Exercise aim:
What is needed is a word-for-word copy of every record below, minus the pictures.
______
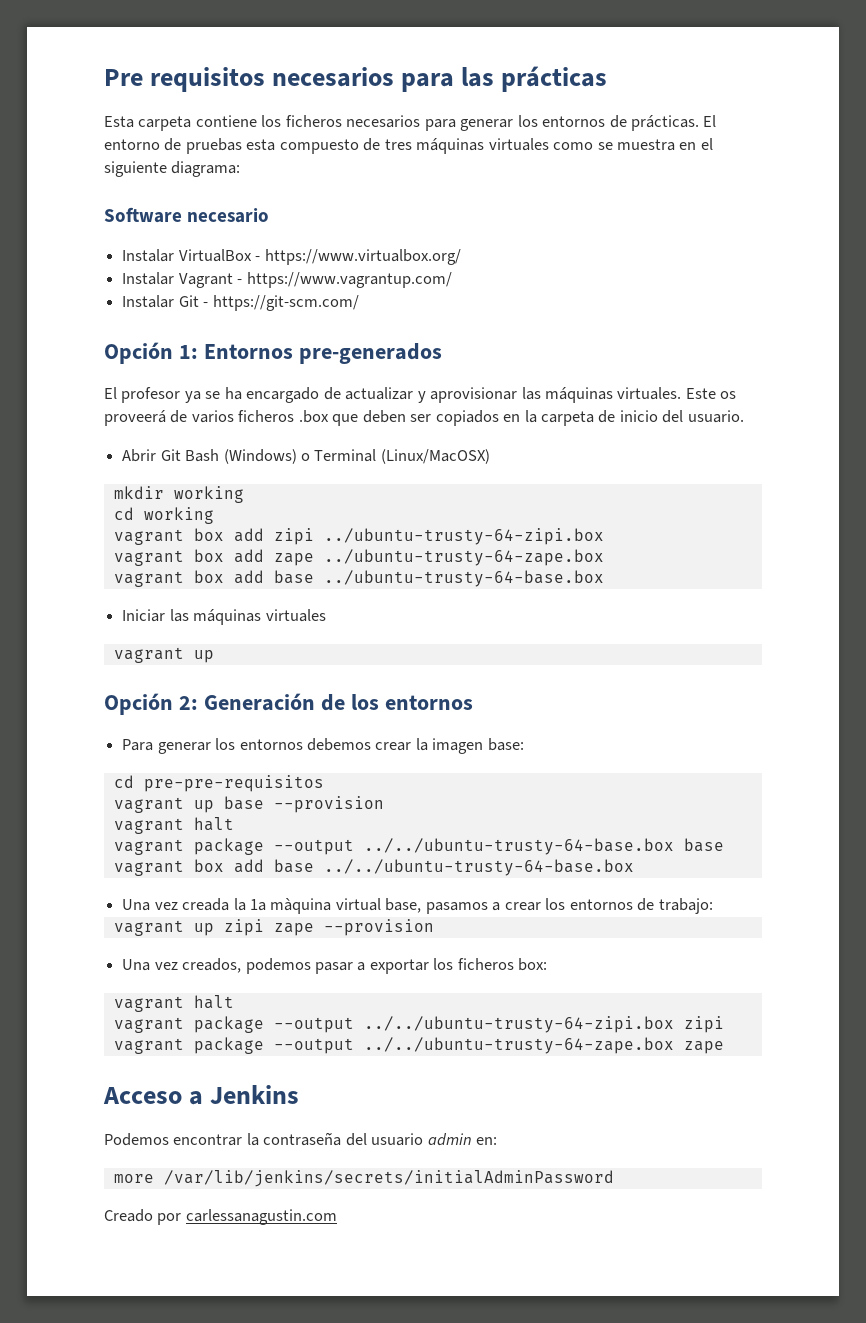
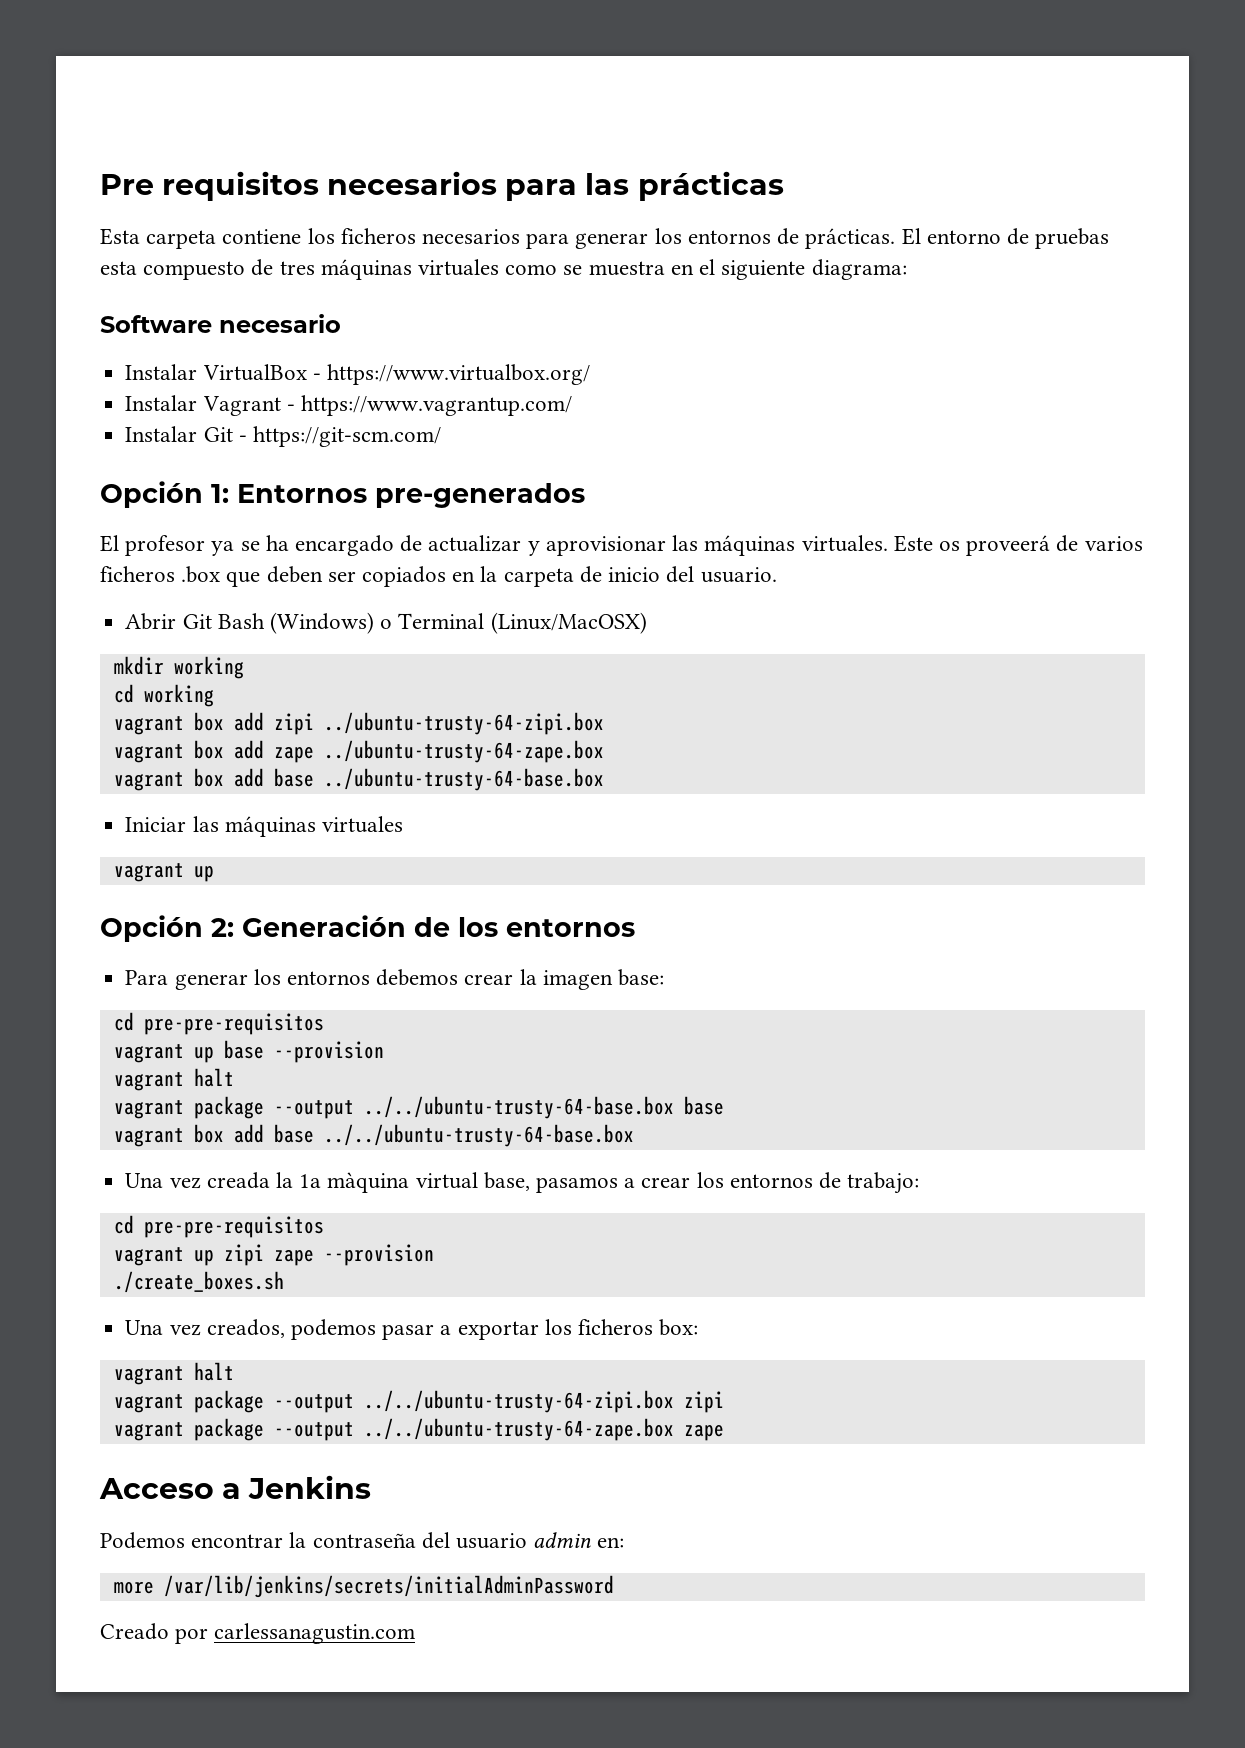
(713, 906) none -> [113,1215,324,1238] // cd pre-pre-requisitos
(434, 927) none -> [113,1271,284,1293] // ./create_boxes.sh

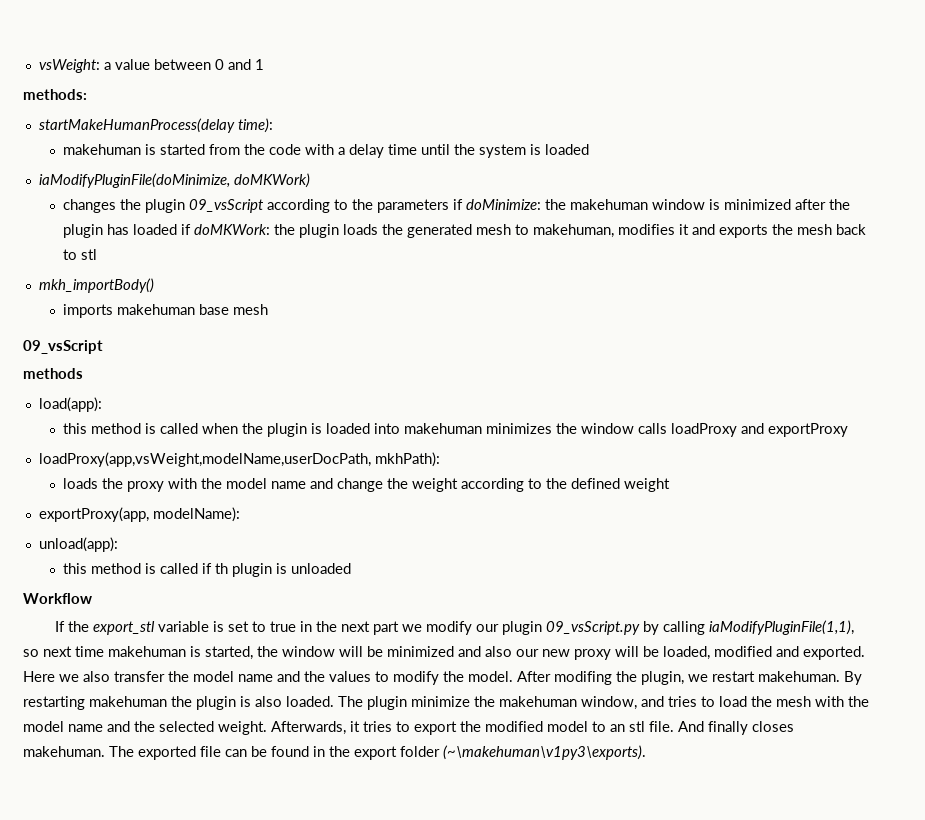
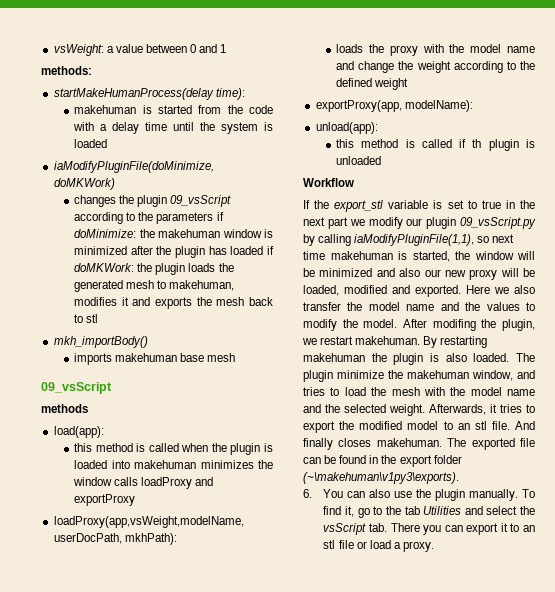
(646, 752) none -> [303,489,535,501] [323,506,535,518] [323,523,535,535] [323,540,434,552] // 6. You can also use the plugin manually. To find it, go to the tab Utilities and select the vsScript tab. There you can export it to an stl file or load a proxy.

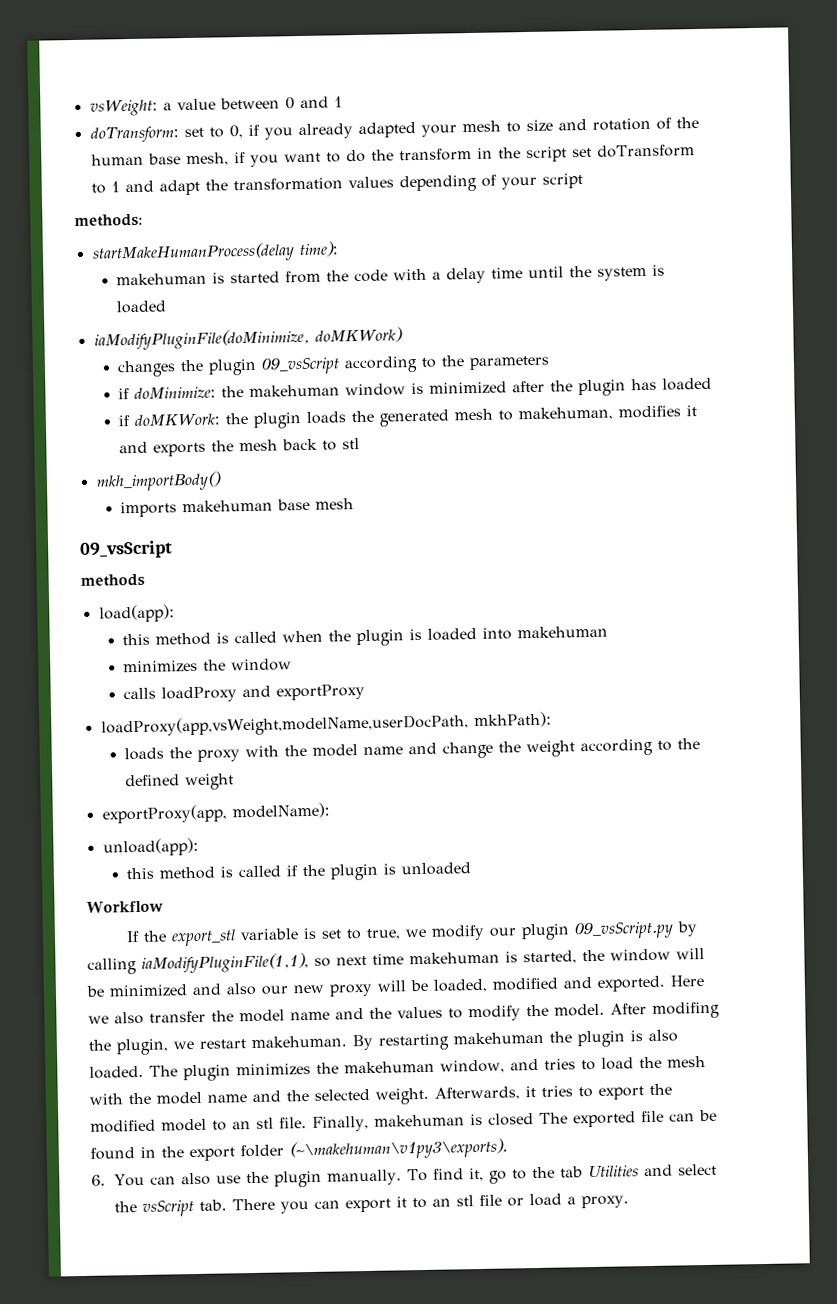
(227, 48) none -> [89,116,699,143] [90,144,695,167] [90,173,583,196] // doTransform: set to 0, if you already adapted your mesh to size and rotation of the human base mesh, if you want to do the transform in the script set doTransform to 1 and adapt the transformation values depending of your script
(214, 218) none -> (550, 363) //
(264, 250) none -> (712, 384) //
(197, 464) none -> (608, 632) //
(113, 481) none -> (292, 665) //
[472,139,482,148] th -> [301,864,325,877] the
[481,200,535,209] [303,217,348,229] true in the next part -> [365,928,401,940] true,
[337,370,384,379] minimize -> [236,1062,311,1077] minimizes
[515,421,535,430] [303,438,442,450] And finally closes makehuman. -> [312,1113,534,1132] Finally, makehuman is closed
______
Exercise output:
(713, 906) none -> [113,1215,324,1238] // cd pre-pre-requisitos
(434, 927) none -> [113,1271,284,1293] // ./create_boxes.sh

(646, 752) none -> [303,489,535,501] [323,506,535,518] [323,523,535,535] [323,540,434,552] // 6. You can also use the plugin manually. To find it, go to the tab Utilities and select the vsScript tab. There you can export it to an stl file or load a proxy.

(227, 48) none -> [89,116,699,143] [90,144,695,167] [90,173,583,196] // doTransform: set to 0, if you already adapted your mesh to size and rotation of the human base mesh, if you want to do the transform in the script set doTransform to 1 and adapt the transformation values depending of your script
(214, 218) none -> (550, 363) //
(264, 250) none -> (712, 384) //
(197, 464) none -> (608, 632) //
(113, 481) none -> (292, 665) //
[472,139,482,148] th -> [301,864,325,877] the
[481,200,535,209] [303,217,348,229] true in the next part -> [365,928,401,940] true,
[337,370,384,379] minimize -> [236,1062,311,1077] minimizes
[515,421,535,430] [303,438,442,450] And finally closes makehuman. -> [312,1113,534,1132] Finally, makehuman is closed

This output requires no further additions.